▶ **What needs to be done**:
Repeat the stretch of entries below from the line with "THQ LIMITED EDITION" through the line with "subtotal: 935.46 -> 1003.02". Include both ends and add nothing.

[Start of section]

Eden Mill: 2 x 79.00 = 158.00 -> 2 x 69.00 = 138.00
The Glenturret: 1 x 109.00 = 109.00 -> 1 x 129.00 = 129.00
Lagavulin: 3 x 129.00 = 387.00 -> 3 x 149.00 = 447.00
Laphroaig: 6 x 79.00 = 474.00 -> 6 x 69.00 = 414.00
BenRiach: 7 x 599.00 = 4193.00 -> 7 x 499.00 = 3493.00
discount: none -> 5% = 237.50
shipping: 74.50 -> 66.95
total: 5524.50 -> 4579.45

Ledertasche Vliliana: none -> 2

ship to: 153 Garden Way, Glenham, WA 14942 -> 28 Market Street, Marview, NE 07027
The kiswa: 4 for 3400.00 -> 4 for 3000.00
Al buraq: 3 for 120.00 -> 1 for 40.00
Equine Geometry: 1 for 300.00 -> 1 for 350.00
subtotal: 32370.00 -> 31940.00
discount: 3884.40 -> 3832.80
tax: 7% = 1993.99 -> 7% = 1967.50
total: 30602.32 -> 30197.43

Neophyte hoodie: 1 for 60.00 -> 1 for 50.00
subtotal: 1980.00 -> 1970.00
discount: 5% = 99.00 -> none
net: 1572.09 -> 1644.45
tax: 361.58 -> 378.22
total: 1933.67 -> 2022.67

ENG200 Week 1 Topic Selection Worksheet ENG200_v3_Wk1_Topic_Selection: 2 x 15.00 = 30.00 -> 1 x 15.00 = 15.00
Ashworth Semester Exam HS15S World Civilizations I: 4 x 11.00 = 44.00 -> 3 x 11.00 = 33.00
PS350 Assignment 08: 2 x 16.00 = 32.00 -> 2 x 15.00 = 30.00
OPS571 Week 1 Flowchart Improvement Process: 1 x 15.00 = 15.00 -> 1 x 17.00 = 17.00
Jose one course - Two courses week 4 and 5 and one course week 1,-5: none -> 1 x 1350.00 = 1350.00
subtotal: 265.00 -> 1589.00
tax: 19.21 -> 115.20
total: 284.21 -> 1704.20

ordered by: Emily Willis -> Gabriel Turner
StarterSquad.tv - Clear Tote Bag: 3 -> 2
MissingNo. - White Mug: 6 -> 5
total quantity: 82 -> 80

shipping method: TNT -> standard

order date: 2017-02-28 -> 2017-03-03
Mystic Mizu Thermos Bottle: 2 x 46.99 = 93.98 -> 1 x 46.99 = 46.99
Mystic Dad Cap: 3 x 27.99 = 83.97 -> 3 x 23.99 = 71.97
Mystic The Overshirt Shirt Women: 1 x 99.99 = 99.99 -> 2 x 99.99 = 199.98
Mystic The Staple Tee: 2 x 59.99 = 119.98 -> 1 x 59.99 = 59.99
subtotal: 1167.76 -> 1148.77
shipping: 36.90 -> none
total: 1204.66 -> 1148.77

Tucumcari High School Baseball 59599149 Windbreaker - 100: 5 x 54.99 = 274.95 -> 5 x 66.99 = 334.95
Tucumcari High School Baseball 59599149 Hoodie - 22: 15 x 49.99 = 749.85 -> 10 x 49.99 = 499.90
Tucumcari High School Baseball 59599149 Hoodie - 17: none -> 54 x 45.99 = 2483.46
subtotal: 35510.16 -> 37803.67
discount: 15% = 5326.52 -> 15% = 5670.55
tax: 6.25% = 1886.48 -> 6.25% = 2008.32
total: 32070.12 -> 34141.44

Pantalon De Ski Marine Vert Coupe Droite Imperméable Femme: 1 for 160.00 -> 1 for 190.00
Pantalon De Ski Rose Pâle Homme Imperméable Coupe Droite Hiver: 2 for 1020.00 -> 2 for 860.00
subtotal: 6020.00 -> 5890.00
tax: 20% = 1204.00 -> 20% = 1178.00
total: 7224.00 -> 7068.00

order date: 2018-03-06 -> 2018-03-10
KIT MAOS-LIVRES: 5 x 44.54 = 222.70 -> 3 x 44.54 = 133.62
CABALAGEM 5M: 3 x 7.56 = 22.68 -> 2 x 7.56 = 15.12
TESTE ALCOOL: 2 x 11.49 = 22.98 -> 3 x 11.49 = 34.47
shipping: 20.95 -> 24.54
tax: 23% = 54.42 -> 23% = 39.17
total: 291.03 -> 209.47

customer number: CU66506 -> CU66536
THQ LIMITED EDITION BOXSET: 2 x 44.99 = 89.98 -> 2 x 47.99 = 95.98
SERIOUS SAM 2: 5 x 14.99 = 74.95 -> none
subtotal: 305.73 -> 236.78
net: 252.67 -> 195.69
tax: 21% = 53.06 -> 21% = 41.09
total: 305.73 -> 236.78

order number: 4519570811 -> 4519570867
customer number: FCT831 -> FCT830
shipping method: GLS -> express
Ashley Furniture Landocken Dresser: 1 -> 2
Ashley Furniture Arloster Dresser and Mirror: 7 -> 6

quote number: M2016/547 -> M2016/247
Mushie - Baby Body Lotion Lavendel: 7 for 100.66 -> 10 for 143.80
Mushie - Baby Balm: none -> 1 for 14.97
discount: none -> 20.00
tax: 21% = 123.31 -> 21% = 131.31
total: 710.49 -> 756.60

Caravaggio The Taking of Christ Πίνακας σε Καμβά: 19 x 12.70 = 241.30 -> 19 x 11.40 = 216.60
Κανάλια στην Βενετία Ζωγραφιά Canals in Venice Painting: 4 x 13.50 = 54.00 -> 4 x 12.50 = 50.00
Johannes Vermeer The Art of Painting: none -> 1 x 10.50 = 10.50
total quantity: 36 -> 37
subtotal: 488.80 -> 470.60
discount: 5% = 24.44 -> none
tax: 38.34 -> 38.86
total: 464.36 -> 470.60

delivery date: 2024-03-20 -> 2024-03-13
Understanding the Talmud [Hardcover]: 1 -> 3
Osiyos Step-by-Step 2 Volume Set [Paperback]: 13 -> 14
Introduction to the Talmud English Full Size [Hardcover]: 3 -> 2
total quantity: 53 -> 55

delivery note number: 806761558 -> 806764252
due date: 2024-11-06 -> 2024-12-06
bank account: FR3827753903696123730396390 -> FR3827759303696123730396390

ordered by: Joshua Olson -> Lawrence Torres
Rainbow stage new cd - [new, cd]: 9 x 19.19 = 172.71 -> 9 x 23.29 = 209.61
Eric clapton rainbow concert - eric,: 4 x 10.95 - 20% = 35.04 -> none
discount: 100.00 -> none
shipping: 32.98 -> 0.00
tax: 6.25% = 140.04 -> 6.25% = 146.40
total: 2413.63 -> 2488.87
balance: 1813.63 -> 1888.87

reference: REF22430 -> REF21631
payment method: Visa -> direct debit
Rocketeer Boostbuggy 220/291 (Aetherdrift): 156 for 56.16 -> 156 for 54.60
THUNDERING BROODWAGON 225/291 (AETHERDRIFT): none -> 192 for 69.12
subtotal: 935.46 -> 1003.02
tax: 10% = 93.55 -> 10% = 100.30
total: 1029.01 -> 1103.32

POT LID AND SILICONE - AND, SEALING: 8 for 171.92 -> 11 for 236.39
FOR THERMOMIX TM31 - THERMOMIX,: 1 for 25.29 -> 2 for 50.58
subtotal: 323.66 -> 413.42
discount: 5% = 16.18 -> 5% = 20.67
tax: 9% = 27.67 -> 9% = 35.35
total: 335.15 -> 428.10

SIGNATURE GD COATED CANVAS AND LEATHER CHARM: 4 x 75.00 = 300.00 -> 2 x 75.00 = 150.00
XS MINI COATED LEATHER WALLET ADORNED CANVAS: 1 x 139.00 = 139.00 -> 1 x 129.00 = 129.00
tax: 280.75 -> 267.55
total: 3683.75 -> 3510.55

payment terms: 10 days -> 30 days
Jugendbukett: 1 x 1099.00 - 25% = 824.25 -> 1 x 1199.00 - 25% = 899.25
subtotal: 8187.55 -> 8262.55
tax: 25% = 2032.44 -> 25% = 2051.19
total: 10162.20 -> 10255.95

[End of section]

▶ **Reply**:
THQ LIMITED EDITION BOXSET: 2 x 44.99 = 89.98 -> 2 x 47.99 = 95.98
SERIOUS SAM 2: 5 x 14.99 = 74.95 -> none
subtotal: 305.73 -> 236.78
net: 252.67 -> 195.69
tax: 21% = 53.06 -> 21% = 41.09
total: 305.73 -> 236.78

order number: 4519570811 -> 4519570867
customer number: FCT831 -> FCT830
shipping method: GLS -> express
Ashley Furniture Landocken Dresser: 1 -> 2
Ashley Furniture Arloster Dresser and Mirror: 7 -> 6

quote number: M2016/547 -> M2016/247
Mushie - Baby Body Lotion Lavendel: 7 for 100.66 -> 10 for 143.80
Mushie - Baby Balm: none -> 1 for 14.97
discount: none -> 20.00
tax: 21% = 123.31 -> 21% = 131.31
total: 710.49 -> 756.60

Caravaggio The Taking of Christ Πίνακας σε Καμβά: 19 x 12.70 = 241.30 -> 19 x 11.40 = 216.60
Κανάλια στην Βενετία Ζωγραφιά Canals in Venice Painting: 4 x 13.50 = 54.00 -> 4 x 12.50 = 50.00
Johannes Vermeer The Art of Painting: none -> 1 x 10.50 = 10.50
total quantity: 36 -> 37
subtotal: 488.80 -> 470.60
discount: 5% = 24.44 -> none
tax: 38.34 -> 38.86
total: 464.36 -> 470.60

delivery date: 2024-03-20 -> 2024-03-13
Understanding the Talmud [Hardcover]: 1 -> 3
Osiyos Step-by-Step 2 Volume Set [Paperback]: 13 -> 14
Introduction to the Talmud English Full Size [Hardcover]: 3 -> 2
total quantity: 53 -> 55

delivery note number: 806761558 -> 806764252
due date: 2024-11-06 -> 2024-12-06
bank account: FR3827753903696123730396390 -> FR3827759303696123730396390

ordered by: Joshua Olson -> Lawrence Torres
Rainbow stage new cd - [new, cd]: 9 x 19.19 = 172.71 -> 9 x 23.29 = 209.61
Eric clapton rainbow concert - eric,: 4 x 10.95 - 20% = 35.04 -> none
discount: 100.00 -> none
shipping: 32.98 -> 0.00
tax: 6.25% = 140.04 -> 6.25% = 146.40
total: 2413.63 -> 2488.87
balance: 1813.63 -> 1888.87

reference: REF22430 -> REF21631
payment method: Visa -> direct debit
Rocketeer Boostbuggy 220/291 (Aetherdrift): 156 for 56.16 -> 156 for 54.60
THUNDERING BROODWAGON 225/291 (AETHERDRIFT): none -> 192 for 69.12
subtotal: 935.46 -> 1003.02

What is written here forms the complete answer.